## AIM OF THE EXERCISE:
In the records below, find the line that contains "et Gratuit, entrez", then write out that line and each one after it exactly, up to and including the last.

## DATA SHOWN:
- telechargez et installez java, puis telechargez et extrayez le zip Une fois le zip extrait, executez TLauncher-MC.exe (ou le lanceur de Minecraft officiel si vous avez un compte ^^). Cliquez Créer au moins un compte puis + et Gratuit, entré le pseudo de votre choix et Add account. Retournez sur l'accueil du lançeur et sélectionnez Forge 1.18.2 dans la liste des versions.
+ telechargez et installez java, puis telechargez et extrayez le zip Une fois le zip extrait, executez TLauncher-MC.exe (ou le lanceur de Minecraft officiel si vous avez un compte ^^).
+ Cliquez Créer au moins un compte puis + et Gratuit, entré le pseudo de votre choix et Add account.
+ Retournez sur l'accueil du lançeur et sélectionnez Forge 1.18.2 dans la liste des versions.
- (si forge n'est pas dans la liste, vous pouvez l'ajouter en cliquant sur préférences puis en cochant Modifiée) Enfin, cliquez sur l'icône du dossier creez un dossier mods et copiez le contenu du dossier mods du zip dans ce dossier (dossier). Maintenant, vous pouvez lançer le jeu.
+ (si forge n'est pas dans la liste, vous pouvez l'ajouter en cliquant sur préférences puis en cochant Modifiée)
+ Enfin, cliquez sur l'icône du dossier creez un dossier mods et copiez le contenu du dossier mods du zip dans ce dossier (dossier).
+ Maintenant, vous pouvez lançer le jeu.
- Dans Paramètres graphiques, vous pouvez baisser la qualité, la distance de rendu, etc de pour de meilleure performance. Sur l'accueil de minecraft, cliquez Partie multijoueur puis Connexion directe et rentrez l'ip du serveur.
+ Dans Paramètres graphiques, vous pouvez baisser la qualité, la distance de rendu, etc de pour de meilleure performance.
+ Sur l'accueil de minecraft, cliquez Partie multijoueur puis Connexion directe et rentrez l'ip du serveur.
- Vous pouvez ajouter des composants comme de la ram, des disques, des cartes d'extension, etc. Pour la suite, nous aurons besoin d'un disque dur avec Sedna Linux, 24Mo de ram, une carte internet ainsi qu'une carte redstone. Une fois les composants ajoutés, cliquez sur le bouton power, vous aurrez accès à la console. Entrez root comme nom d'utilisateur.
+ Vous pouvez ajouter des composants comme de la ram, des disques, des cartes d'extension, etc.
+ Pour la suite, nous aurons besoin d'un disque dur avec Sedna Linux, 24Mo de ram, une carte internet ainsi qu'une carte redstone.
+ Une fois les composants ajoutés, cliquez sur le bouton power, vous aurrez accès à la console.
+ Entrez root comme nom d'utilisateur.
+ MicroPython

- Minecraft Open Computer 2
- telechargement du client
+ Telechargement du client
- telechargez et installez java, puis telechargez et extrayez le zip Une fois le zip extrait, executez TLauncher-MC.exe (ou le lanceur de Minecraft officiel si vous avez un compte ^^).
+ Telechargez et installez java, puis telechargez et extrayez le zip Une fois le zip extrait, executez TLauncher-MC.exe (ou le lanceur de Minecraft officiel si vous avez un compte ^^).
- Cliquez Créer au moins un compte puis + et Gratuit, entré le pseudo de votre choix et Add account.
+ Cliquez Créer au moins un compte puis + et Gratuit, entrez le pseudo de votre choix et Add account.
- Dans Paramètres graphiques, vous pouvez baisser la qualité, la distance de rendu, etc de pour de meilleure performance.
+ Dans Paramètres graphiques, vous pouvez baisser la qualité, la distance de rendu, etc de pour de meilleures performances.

## ANSWER BELOW:
+ Cliquez Créer au moins un compte puis + et Gratuit, entrez le pseudo de votre choix et Add account.
- Dans Paramètres graphiques, vous pouvez baisser la qualité, la distance de rendu, etc de pour de meilleure performance.
+ Dans Paramètres graphiques, vous pouvez baisser la qualité, la distance de rendu, etc de pour de meilleures performances.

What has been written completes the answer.